Market analysts said they still believed fiscal stimulus would come soon, whether under Trump, a Republican, or President-elect Joe Biden, a Democrat. Some investors could be holding out hope for even more aid given Trump’s remarks, said Phil Orlando, chief equity market strategist at Federated Hermes.

The Street must be thinking, ‘Alright, we’ll get a bigger stimulus,’ he said. Republicans have the president’s cover to sit down and negotiate a bigger deal.

On Wall Street, the Dow Jones Industrial Average rose 114.32 points, or 0.38%, to 30,129.83, the S&P 500 gained 2.75 points, or 0.07%, to 3,690.01 and the Nasdaq Composite dropped 36.80 points, or 0.29%, to 12,771.11.

Foreign exchange markets broadly reflected optimism toward U.S. fiscal stimulus and global growth. The euro rose 0.24% to $1.2191, while the Australian dollar, considered a riskier currency, advanced 0.8% to $0.758.

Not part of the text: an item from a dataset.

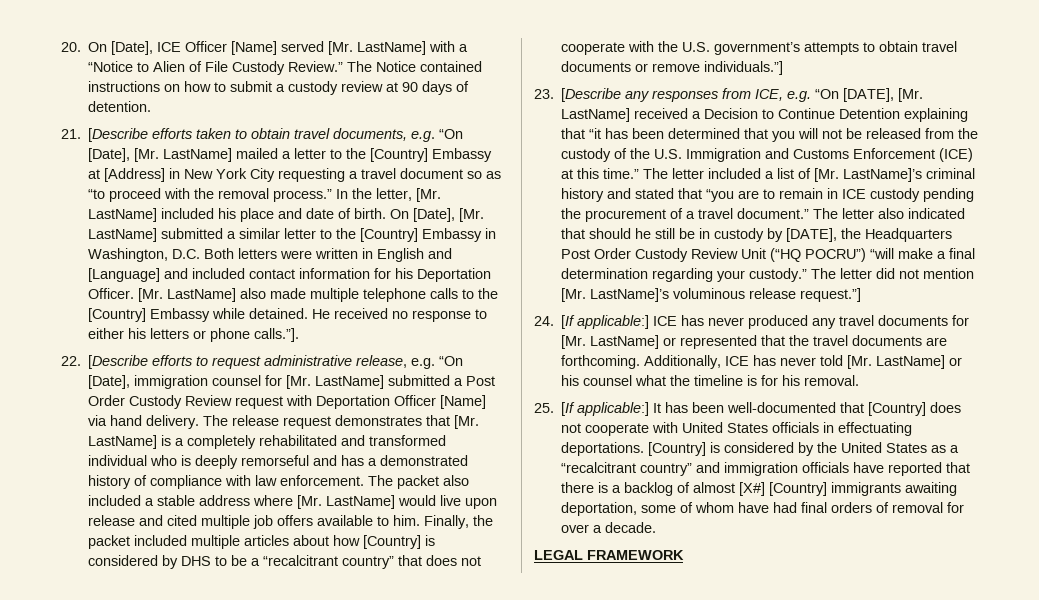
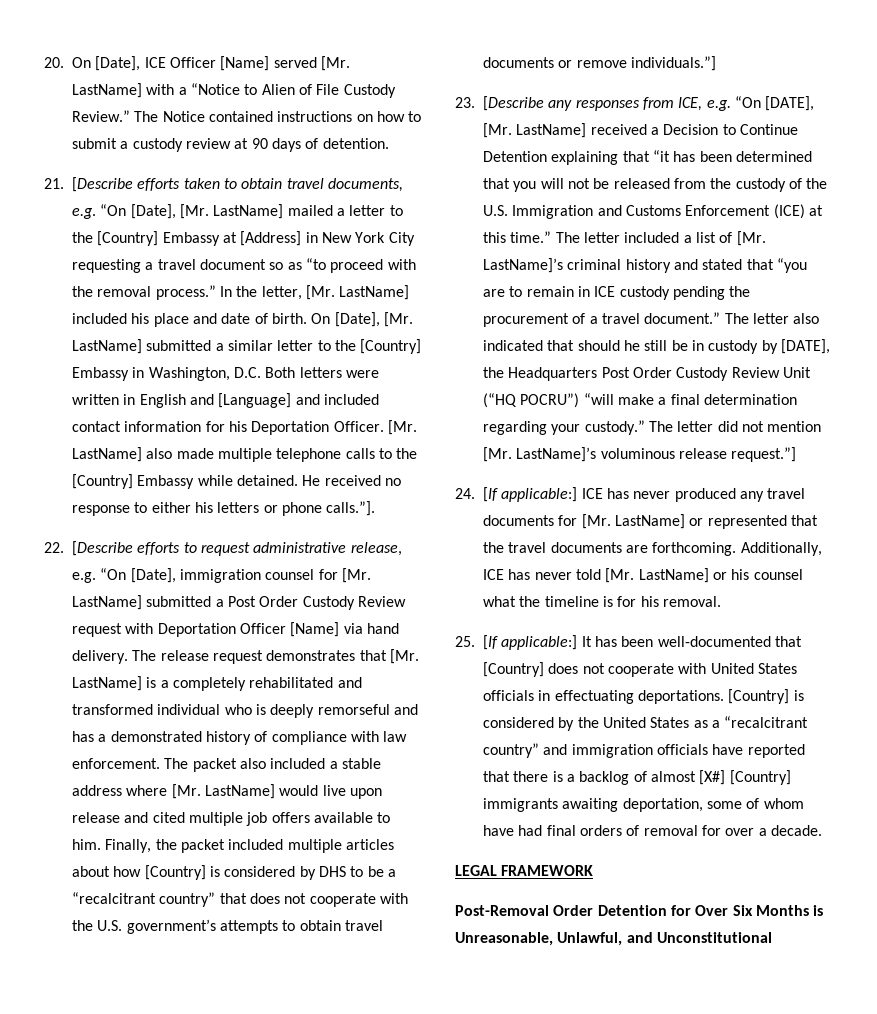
+ Post-Removal Order Detention for Over Six Months is Unreasonable, Unlawful, and Unconstitutional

Conversely, the dollar index, which measures the safe-haven currency’s performance against a basket of other major currencies, fell 0.14%. The dollar index has weakened more than 6% this year as investors bet the U.S. Federal Reserve will keep its monetary policy ultra-accommodative.

With a Brexit trade deal seeming likely, “investors are looking once again to recovery,” said Garrett Melson, portfolio strategist at Natixis Investment Managers Solutions. It was being held up by the trade dynamic between Britain and the EU.